In a little over a month, Yale Law School students will be crowding a classroom to learn how to revamp their wardrobes.

The workshop, called “Dress for Success … For Less” — in which a fashion consultant will show students how to purchase financially savvy business attire — is part of a financial literacy initiative at YLS that was started in 2011. The initiative, which began with one or two workshops per year, is now running around eight workshops per year and seeing roughly 80 students at each event.

New workshops to be offered this year include events that teach students how does gold ira work and how to manage mortgages and repay loans, the latter being aimed particularly at students who will enter the field of public service after graduation.

YLS Financial Aid Director Jill Stone said that while she does not plan to expand the number of workshops any further in the near future, she does expect the student participation rate to rise even further this year. While the workshops are the most visible element of the initiative, the Financial Aid Office is also aiming to spread awareness about financial literacy through other activities, such as one-on-one consulting sessions, Stone said.

“As a financial aid office we shouldn’t be just about making financial aid awards,” Stone said. “We should be making sure our student[s] make the best financial choices in the short and long term.”

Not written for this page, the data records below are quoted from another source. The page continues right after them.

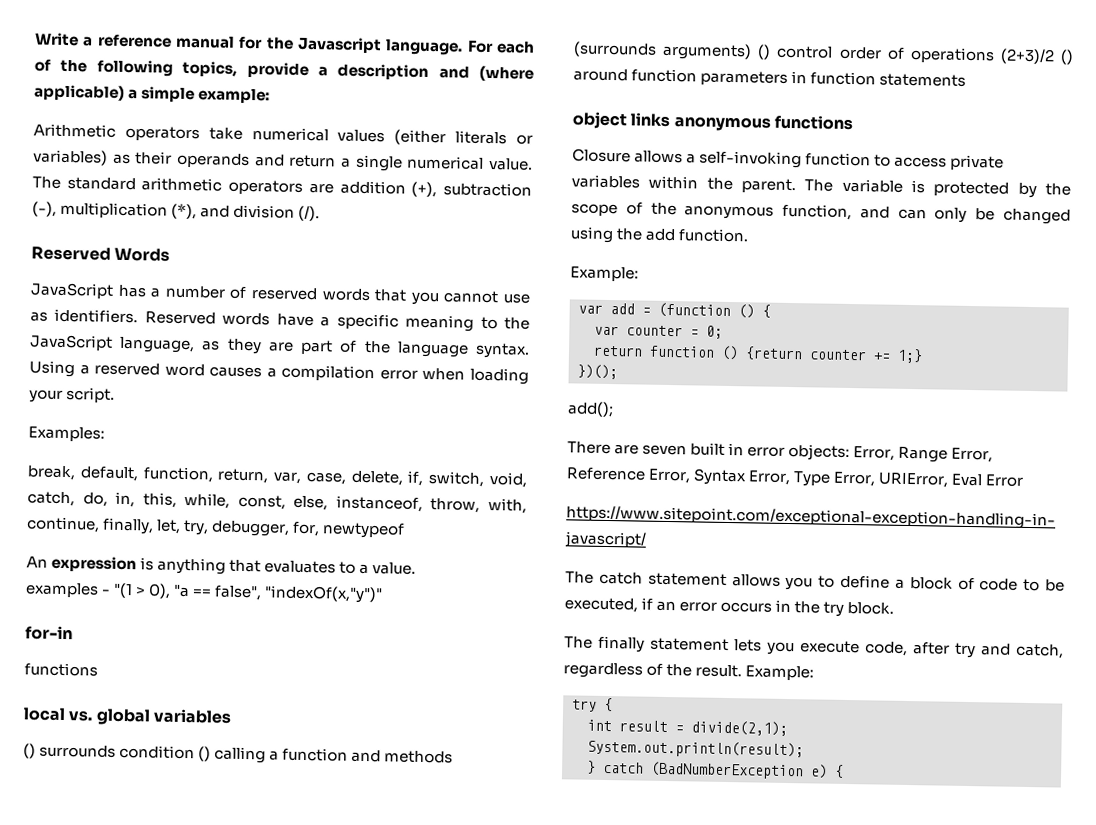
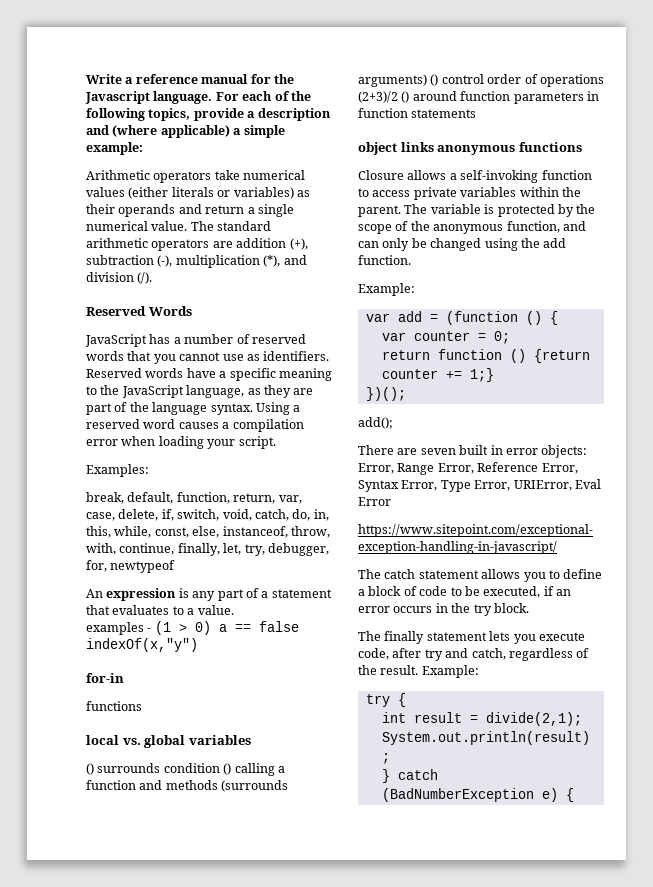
[157,557,227,575] anything -> [192,588,332,601] any part of a statement
[113,582,384,604] "(1 > 0), "a == false", "indexOf(x,"y")" -> [154,621,299,635] [86,638,198,652] (1 > 0) a == false indexOf(x,"y")

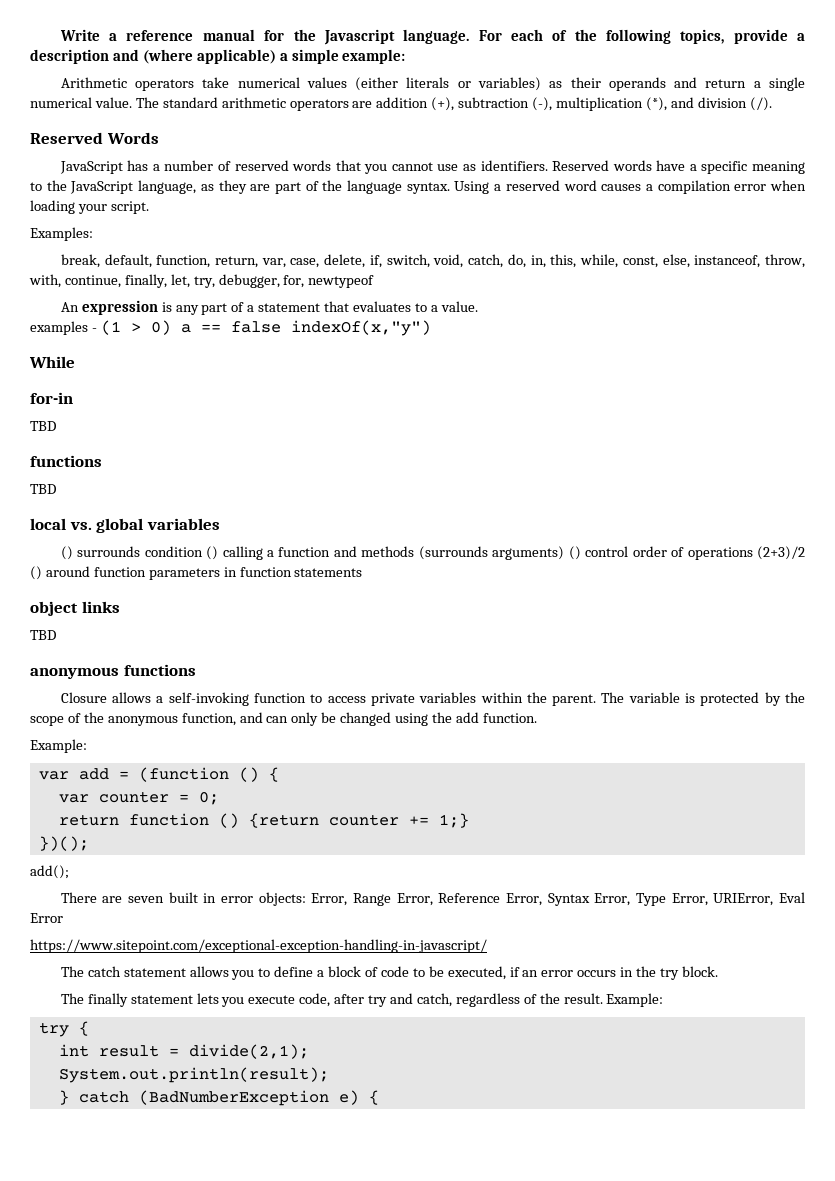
(198, 645) none -> [29,356,75,368] // While
[86,701,142,711] // functions -> [30,421,56,431] [30,455,102,467] [30,484,56,494] // TBD // functions // TBD
(434, 147) none -> [30,630,56,640] // TBD //

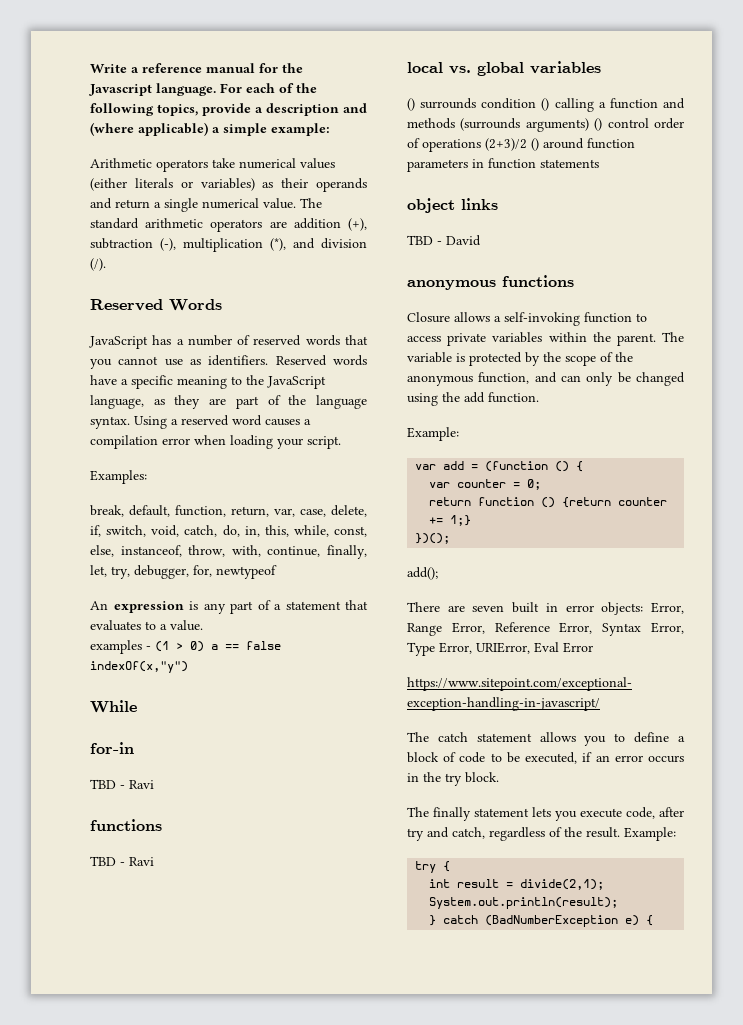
(56, 426) none -> [120,780,154,789] - Ravi
(56, 489) none -> [120,857,154,866] - Ravi
(56, 635) none -> [437,235,481,246] - David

Stone said both the workshops and one-on-one consulting sessions have been increasing in popularity over the years. Around 110 students came in to meet with her individually in the 2013-’14 school year, compared to only around 40 the year before.

Stone said the initiative keeps growing in popularity — partly because students are spreading the word and partly because student loan debt is a topic receiving a lot of media attention.

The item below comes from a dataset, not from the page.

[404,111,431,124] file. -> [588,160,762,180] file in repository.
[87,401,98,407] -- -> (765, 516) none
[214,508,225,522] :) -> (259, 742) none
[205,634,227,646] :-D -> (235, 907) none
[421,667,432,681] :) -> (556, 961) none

The world of loan repayment is becoming far more complex than it used to be, Stone said, and people need more guidance. This is why, while the Financial Aid Office will come up with new and varied workshops this year, the talk on loan repayment remains a constant.

David Lat LAW ’99 — founder of the online legal publication “Above The Law” — said he thinks financial literacy workshops could be helpful for law students.

“I have been surprised at the number of highly intelligent law students I have met who do not understand how their loans work,” he said.

YLS professor Noah Messing said he got involved in the financial literacy initiatives last year because he thinks it is important for students to think about their financial futures. If they are not careful, financial issues might actually wind up sabotaging some of their career goals, he said.

Messing said the first workshop on savings and money management he led last year attracted over 100 students — a number that exceeded his expectations. He said he heard gasps from the audience as he explained the difficulty of saving for retirement and the losses one can incur from hiring a financial planner.

He said students at YLS often focus on becoming public leaders and making the world a better place, but rarely think about how to grow their portfolios.

“There’s a wonderful saying that Yale Law School trains students for their last job, and we also do a good job of training them for their first job,” he said. “But I just worry that we don’t do a good enough job of training them for the long middle.”

YLS professor Robert Burt said he sees how offering students advice about financial planning may be particularly helpful today, when students are far more burdened by educational debts than when he was a student. Burt added, however, that he does not think the advice should be forced on anyone.

Ryan Thoreson LAW ’14 said that during his time at YLS, the Financial Aid Office answered all of his questions quickly and effectively, but that the helpfulness of the financial aid initiative varies on a case-by-case basis.

Of eight students interviewed, five said they had not heard about the financial literacy initiatives.

Graham White LAW ’16 said he has participated in some of the workshops and found them useful.

“Many of us will graduate Yale Law School with a substantial amount of debt, and it can be debilitating if we’re not prepared in advance,” he said.

Harvard Law School Assistant Dean for Student Financial Services Ken Lafler said his office is launching some similar initiatives at Harvard, including a financial literacy website called iGrad, which provides self-guided financial education courses, and workshops called “Money Saving Tips.”

These initiatives parallel a series of similar financial literacy workshops that are being offered to undergraduates by the Yale College Financial Aid Office.

The next session of Messing’s savings workshop is slated for Oct. 7.